ATLAS collaboration

Cite as: ATLAS collaboration (2014). Dataset from the ATLAS Higgs Boson Machine Learning Challenge 2014. CERN Open Data Portal. DOI:10.7483/OPENDATA.ATLAS.ZBP2.M5T8

Dataset Derived Datascience ATLAS CERN-LHC

The dataset has been built from official ATLAS full-detector simulation, with "Higgs to tautau" events mixed with different backgrounds. The simulator has two parts. In the first, random proton-proton collisions are simulated based on the knowledge that we have accumulated on particle physics. It reproduces the random microscopic explosions resulting from the proton-proton collisions. In the second part, the resulting particles are tracked through a virtual model of the detector. The process yields simulated events with properties that mimic the statistical properties of the real events with additional information on what has happened during the collision, before particles are measured in the detector.

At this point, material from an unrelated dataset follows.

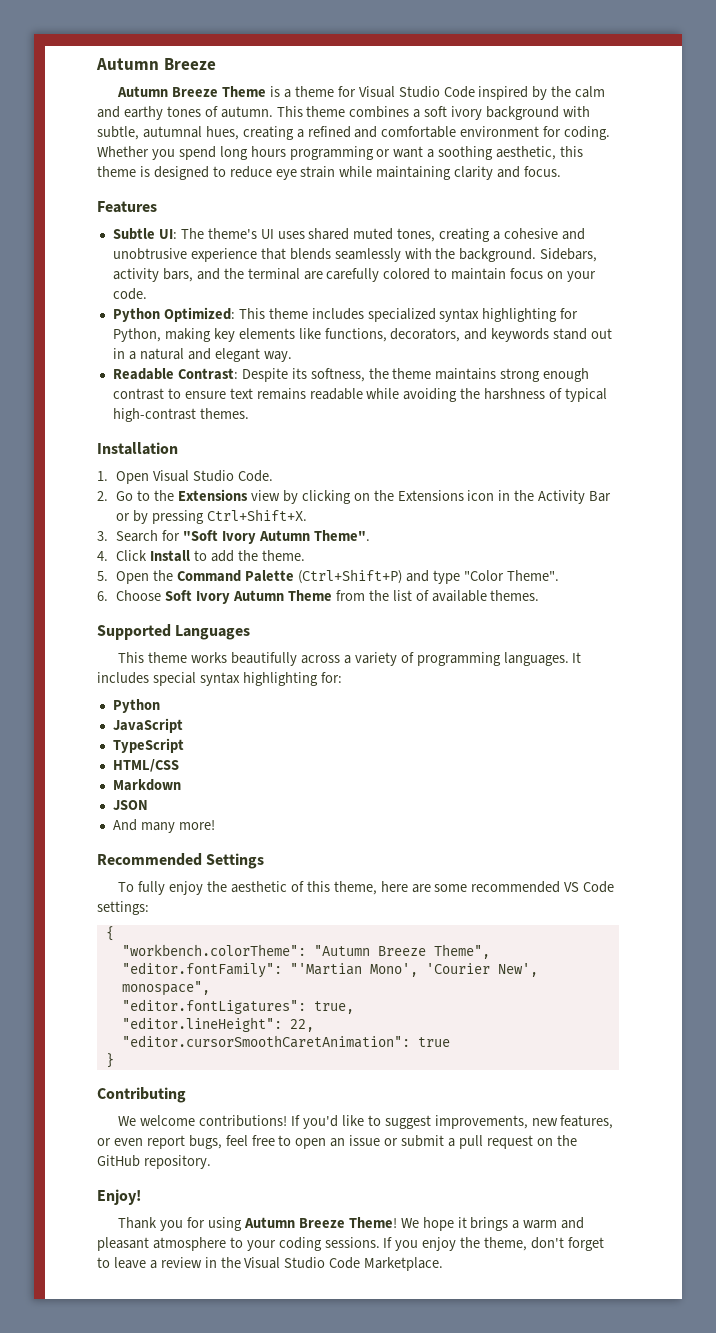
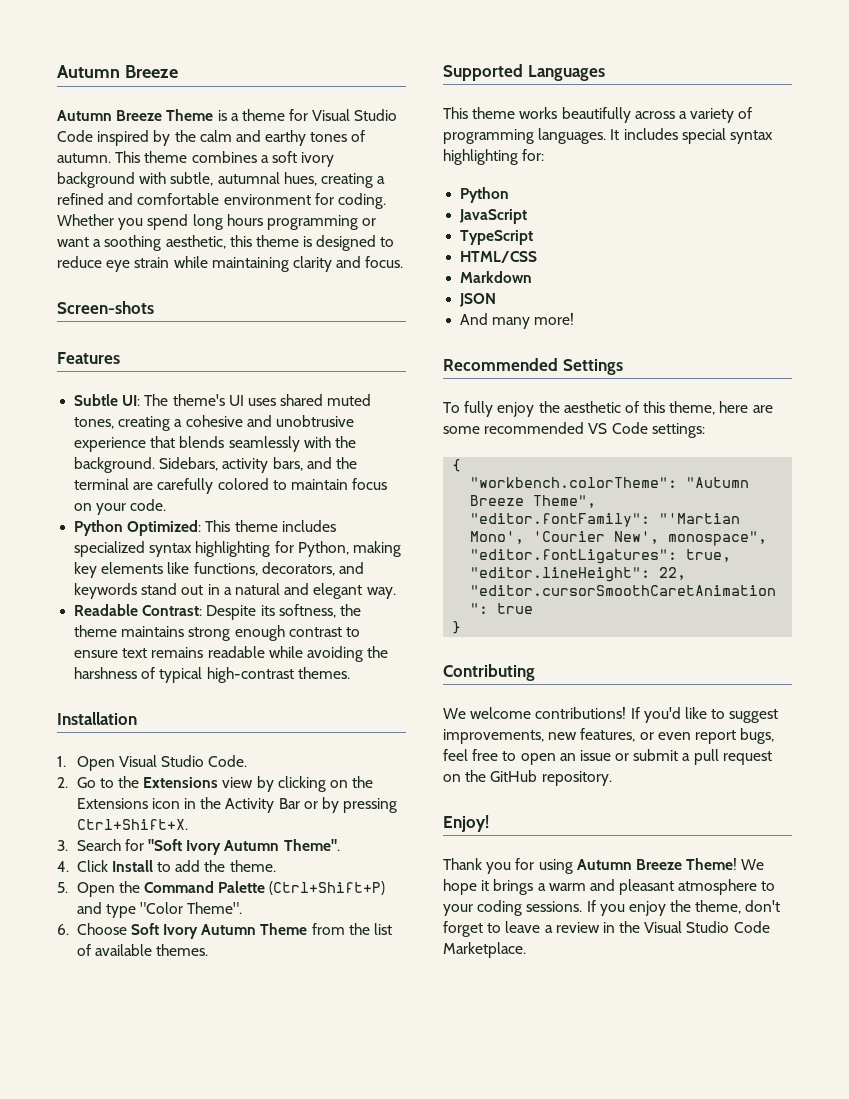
+ Screen-shots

The signal sample contains events in which Higgs bosons (with a fixed mass of 125 GeV) were produced. The background sample was generated by other known processes that can produce events with at least one electron or muon and a hadronic tau, mimicking the signal. For the sake of simplicity, only three background processes were retained for the Challenge. The first comes from the decay of the Z boson (with a mass of 91.2 GeV) into two taus. This decay produces events with a topology very similar to that produced by the decay of a Higgs. The second set contains events with a pair of top quarks, which can have a lepton and a hadronic tau among their decay. The third set involves the decay of the W boson, where one electron or muon and a hadronic tau can appear simultaneously only through imperfections of the particle identification procedure.

Due to the complexity of the simulation process, each simulated event has a weight that is proportional to the conditional density divided by the instrumental density used by the simulator (an importance-sampling flavour), and normalised for integrated luminosity such that, in any region, the sum of the weights of events falling in the region is an unbiased estimate of the expected number of events falling in the same region during a given fixed time interval. In our case, the weights correspond to the quantity of real data taken during the year 2012. The weights are an artifact of the way the simulation works and so they are not part of the input to the classifier. For the Challenge, weights have been provided in the training set so the AMS can be properly evaluated. Weights were not provided in the qualifying set since the weight distribution of the signal and background sets are very different and so they would give away the label immediately. However, in the opendata.cern.ch dataset, weights and labels have been provided for the complete dataset.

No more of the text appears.